**Excerpted data:**
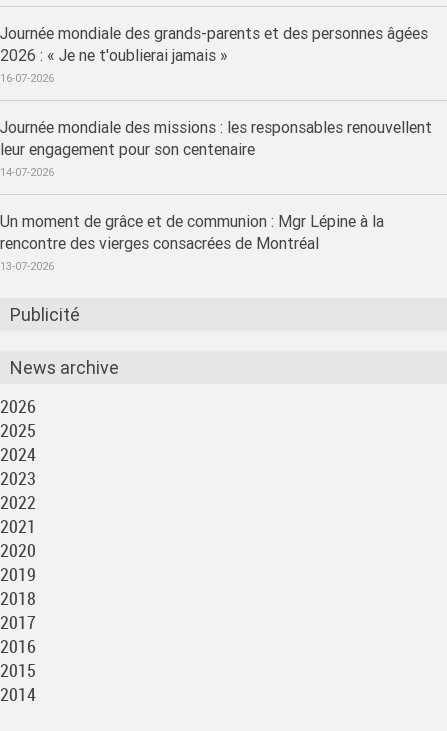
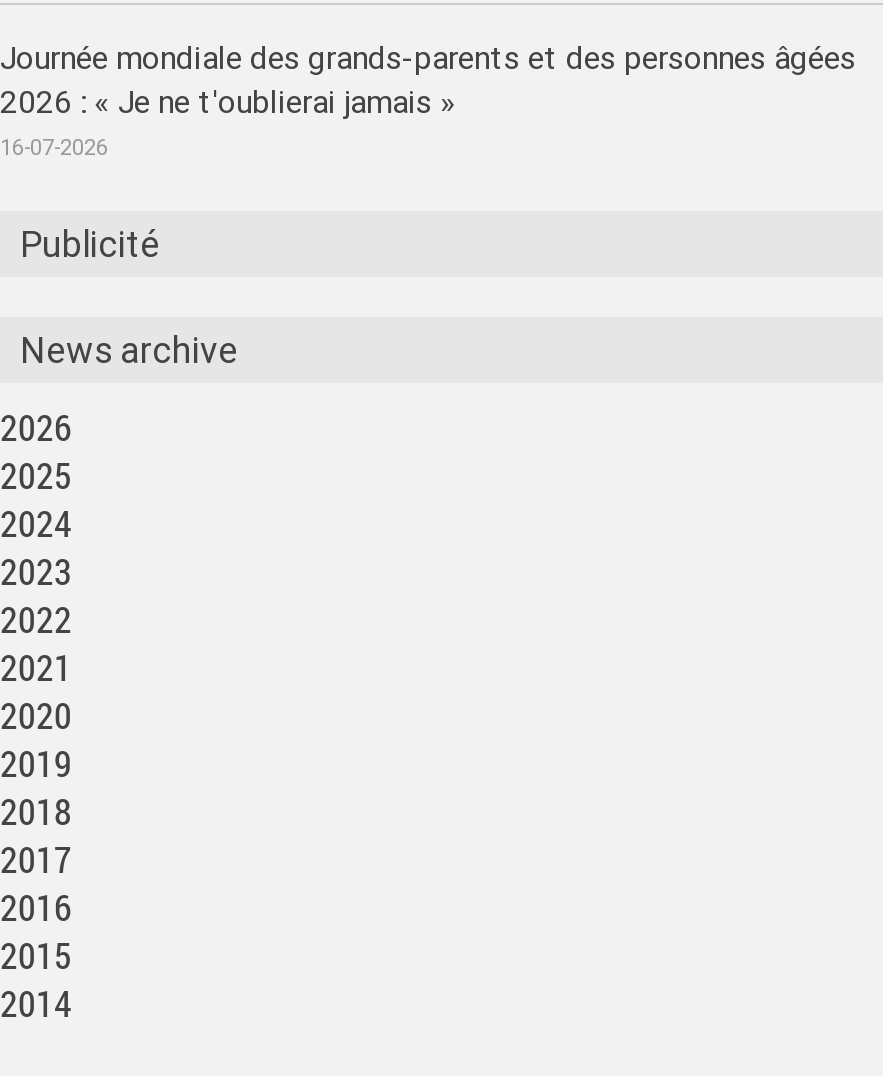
- Journée mondiale des missions : les responsables renouvellent
- leur engagement pour son centenaire
- 14-07-2026
- Un moment de grâce et de communion : Mgr Lépine à la
- rencontre des vierges consacrées de Montréal
- 13-07-2026
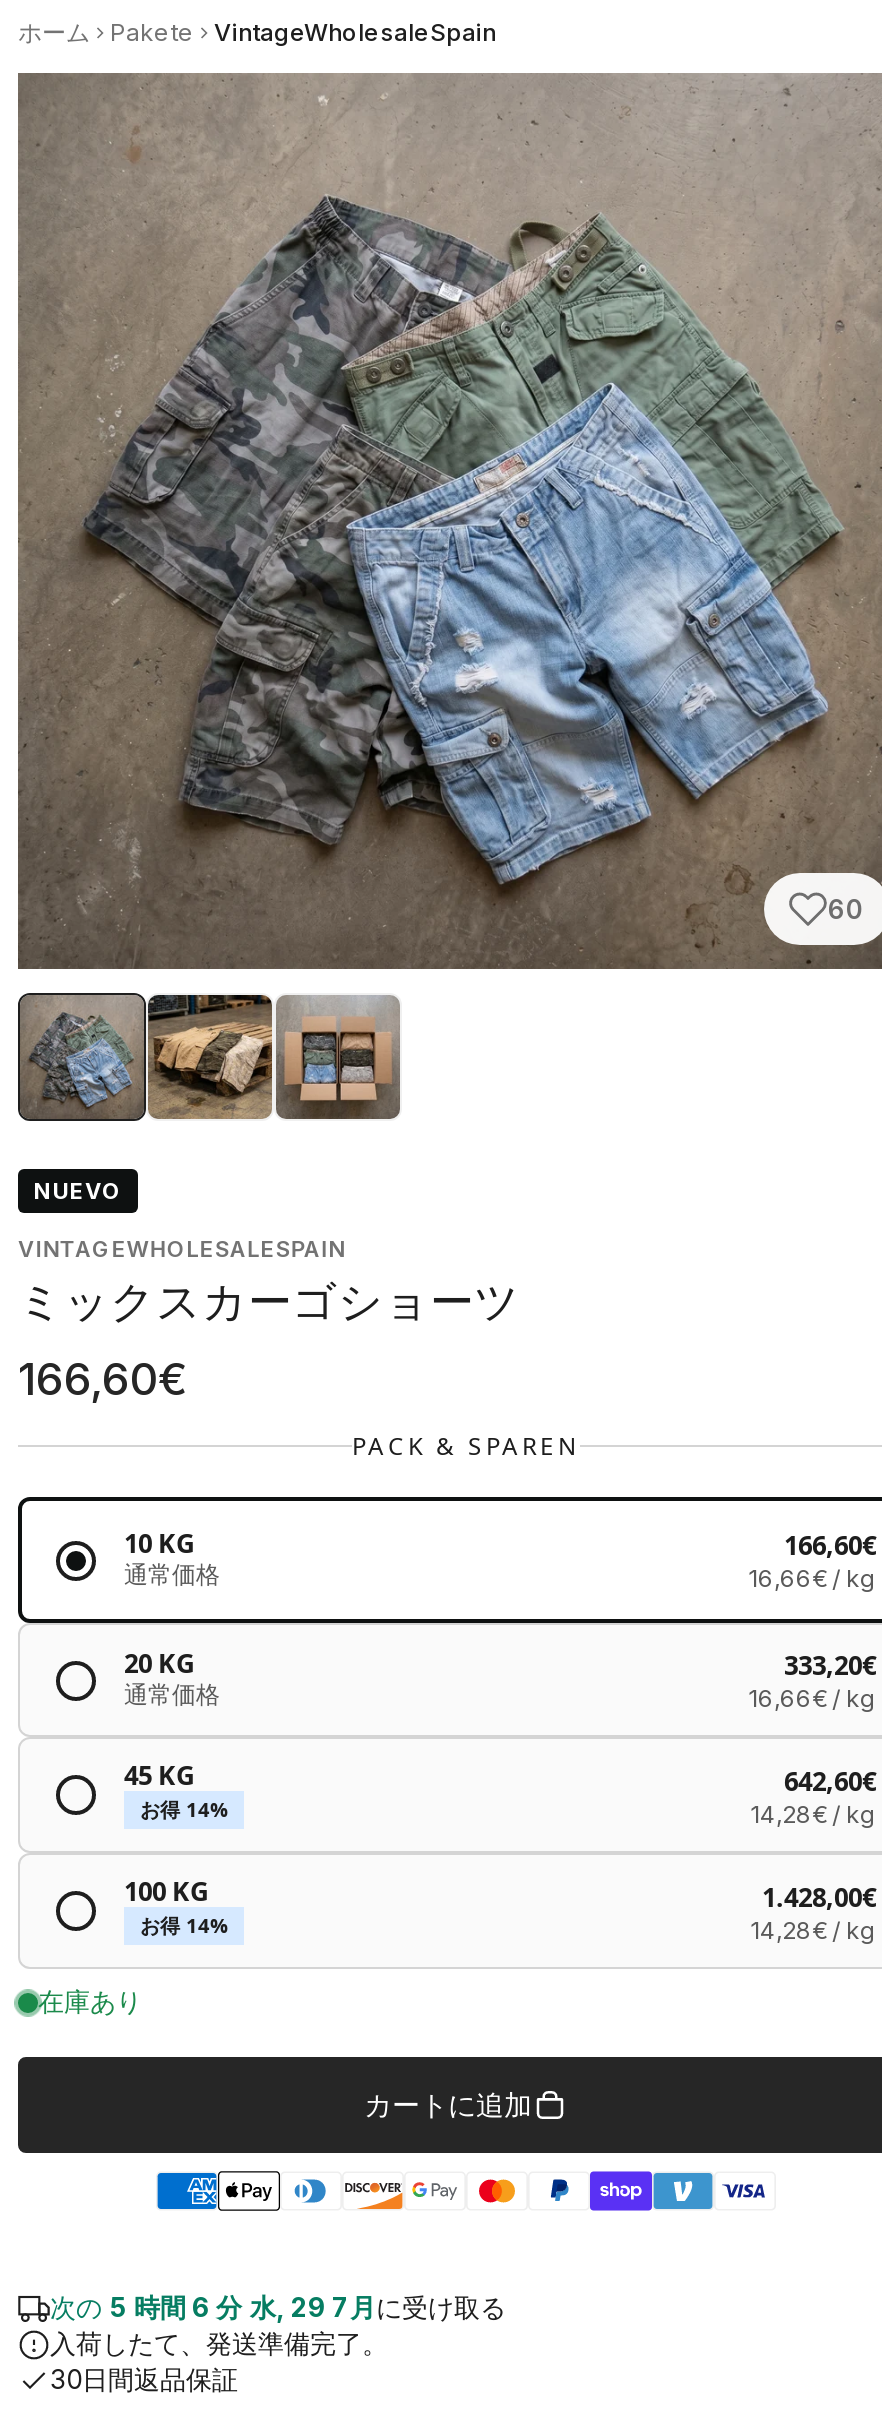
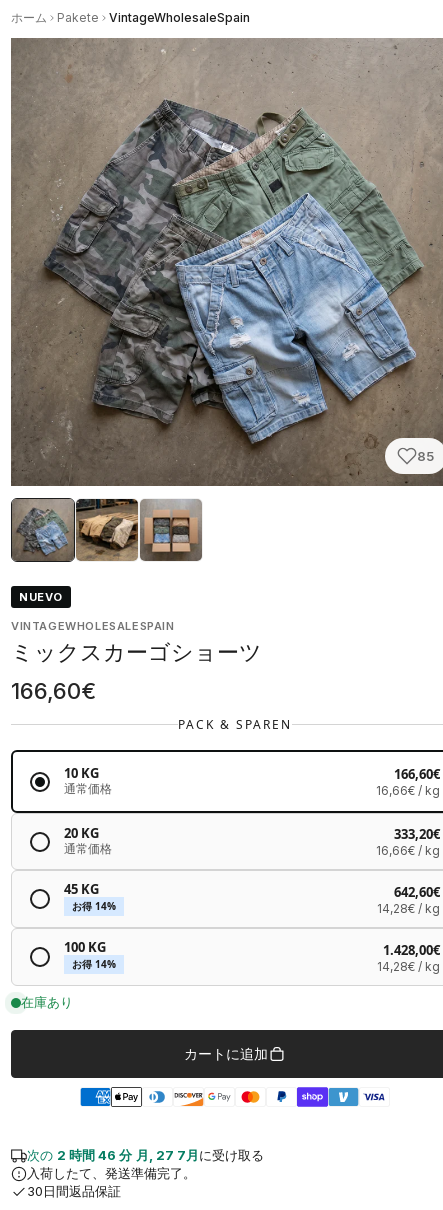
- 60
+ 85

- 次の5 時間 6 分 水, 29 7月に受け取る
+ 次の2 時間 46 分 月, 27 7月に受け取る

**To do:**
The whole listing is to be duplicated verbatim, apart from its images.

**Expected answer:**
- Journée mondiale des missions : les responsables renouvellent
- leur engagement pour son centenaire
- 14-07-2026
- Un moment de grâce et de communion : Mgr Lépine à la
- rencontre des vierges consacrées de Montréal
- 13-07-2026
- 60
+ 85

- 次の5 時間 6 分 水, 29 7月に受け取る
+ 次の2 時間 46 分 月, 27 7月に受け取る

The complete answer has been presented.